The Collected Western Classics & Adventures Novels. William MacLeod Raine
Texas Ranger
Part I. The Man from the Panhandle
Chapter II. Lieutenant Fraser Interferes
Chapter V. Larry Neill to the Rescue
Chapter VI. Somebody’s Acting Mighty Foolish
Chapter VIII. Would You Worry About Me?
Chapter IX. Down the Jackrabbit Shaft
Chapter X. In a Tunnel of the Mal Pais
Chapter XI. The Southerner Takes a Risk
Chapter XIII. Steve Offers Congratulations
Part II. The Girl of Lost Valley
Chapter IV. The Warning of Mantrap Gulch
Chapter V. Jed Briscoe Takes a Hand
Chapter VI. A Sure Enough Wolf
Chapter VIII. The Broncho Busters
Chapter IX. A Shot From Bald Knob
Chapter XI. The Fat in the Fire
Chapter XV. The Texan Pays a Visit
Chapter XVII. On the Road to Gimlet Butte
Chapter XVIII. A Witness in Rebuttal
Foreword to Ye Gentle Reader
Within the memory of those of us still on the sunny side of forty the more remote West has passed from rollicking boyhood to its responsible majority. The frontier has gone to join the good Indian.

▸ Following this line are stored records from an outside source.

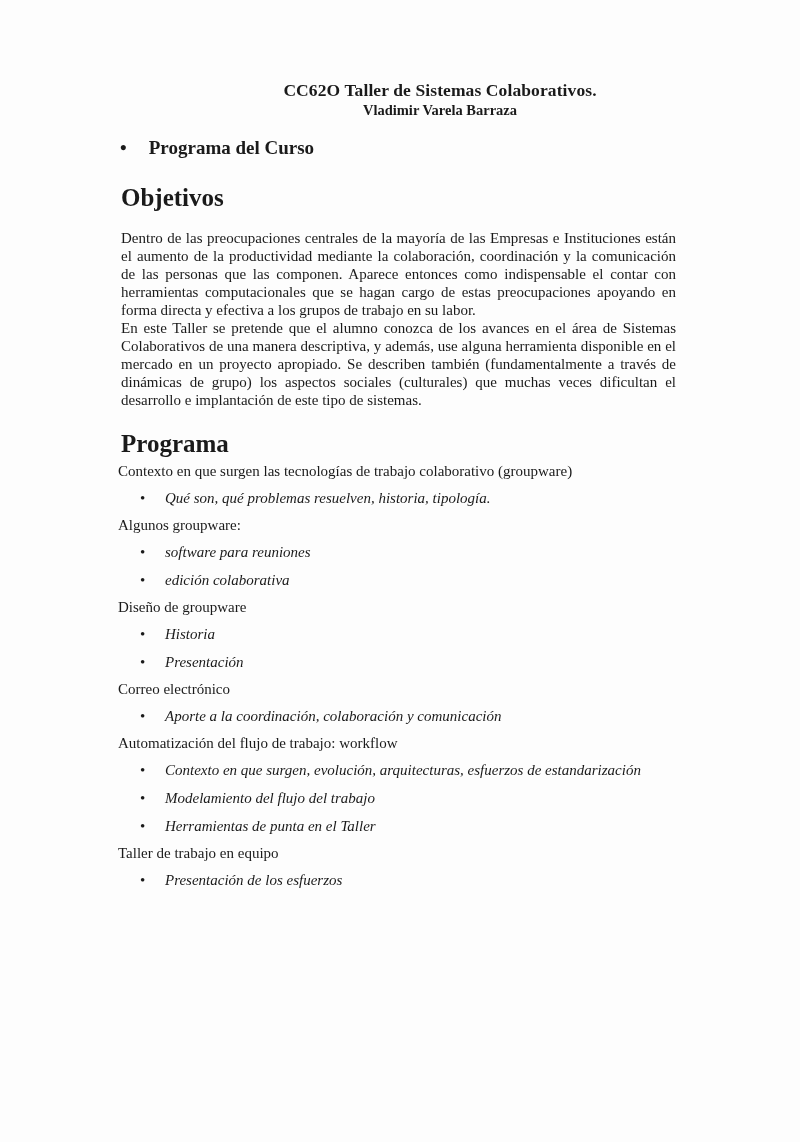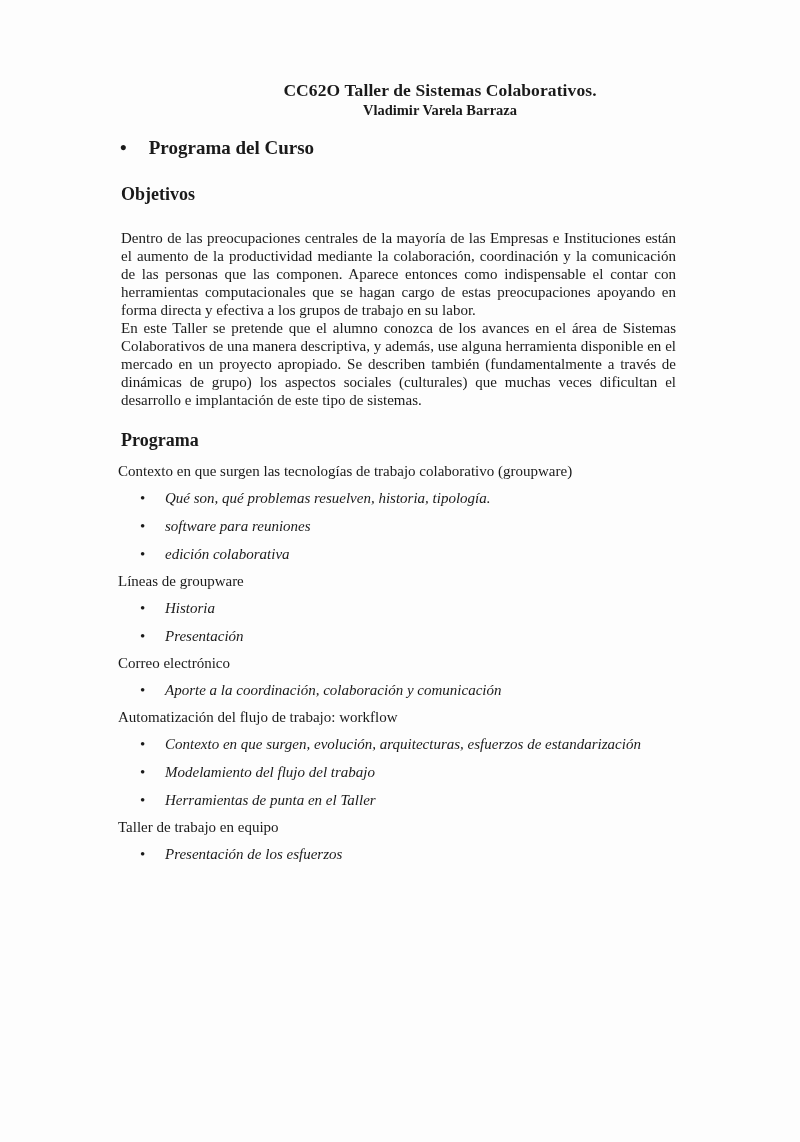--- a/index.html
+++ b/index.html
@@ -46,21 +46,21 @@
       font-size: 19px;
       font-weight: bold;
     }
     .bullet-heading .dot {
       display: inline-block;
       width: 24px;
     }
     .section-title {
       position: absolute;
       left: 121px;
-      font-size: 18px;
+      font-size: 25px;
       font-weight: bold;
     }
     .sec-objetivos { top: 184px; }
     .sec-programa  { top: 430px; }
     .paragraph {
       position: absolute;
       left: 121px;
       width: 555px;
       font-size: 15px;
       line-height: 18px;
@@ -112,24 +112,25 @@
   <div class="paragraph p1">Dentro de las preocupaciones centrales de la mayoría de las Empresas e Instituciones están el aumento de la productividad mediante la colaboración, coordinación y la comunicación de las personas que las componen.  Aparece entonces como indispensable el contar con herramientas computacionales que se hagan cargo de estas preocupaciones apoyando en forma directa y efectiva a los grupos de trabajo en su labor.</div>
   <div class="paragraph p2">En este Taller se pretende que el alumno conozca de los avances en el área de Sistemas Colaborativos de una manera descriptiva, y además, use alguna herramienta disponible en el mercado en un proyecto apropiado.  Se describen también (fundamentalmente a través de dinámicas de grupo) los aspectos sociales (culturales) que muchas veces dificultan el desarrollo e implantación de este tipo de sistemas.</div>
 
   <div class="section-title sec-programa">Programa</div>
 
   <div class="prog-list">
 
     <div class="topic">Contexto en que surgen las tecnologías de trabajo colaborativo (groupware)</div>
     <div class="sub"><span class="dot">•</span><span>Qué son, qué problemas resuelven, historia, tipología.</span></div>
 
+    <div class="topic">Algunos groupware:</div>
     <div class="sub"><span class="dot">•</span><span>software para reuniones</span></div>
     <div class="sub"><span class="dot">•</span><span>edición colaborativa</span></div>
 
-    <div class="topic">Líneas de groupware</div>
+    <div class="topic">Diseño de groupware</div>
     <div class="sub"><span class="dot">•</span><span>Historia</span></div>
     <div class="sub"><span class="dot">•</span><span>Presentación</span></div>
 
     <div class="topic">Correo electrónico</div>
     <div class="sub"><span class="dot">•</span><span>Aporte a la coordinación, colaboración y comunicación</span></div>
 
     <div class="topic">Automatización del flujo de trabajo: workflow</div>
     <div class="sub"><span class="dot">•</span><span>Contexto en que surgen, evolución, arquitecturas, esfuerzos de estandarización</span></div>
     <div class="sub"><span class="dot">•</span><span>Modelamiento del flujo del trabajo</span></div>
     <div class="sub"><span class="dot">•</span><span>Herramientas de punta en el Taller</span></div>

In place of the ranger who patrolled the border for “bad men” has come the forest ranger, type of the forward lapping tide of civilization. The place where I write this—Tucson, Arizona—is now essentially more civilized than New York. Only at the moving picture shows can the old West, melodramatically overpainted, be shown to the manicured sons and daughters of those, still living, who brought law and order to the mesquite.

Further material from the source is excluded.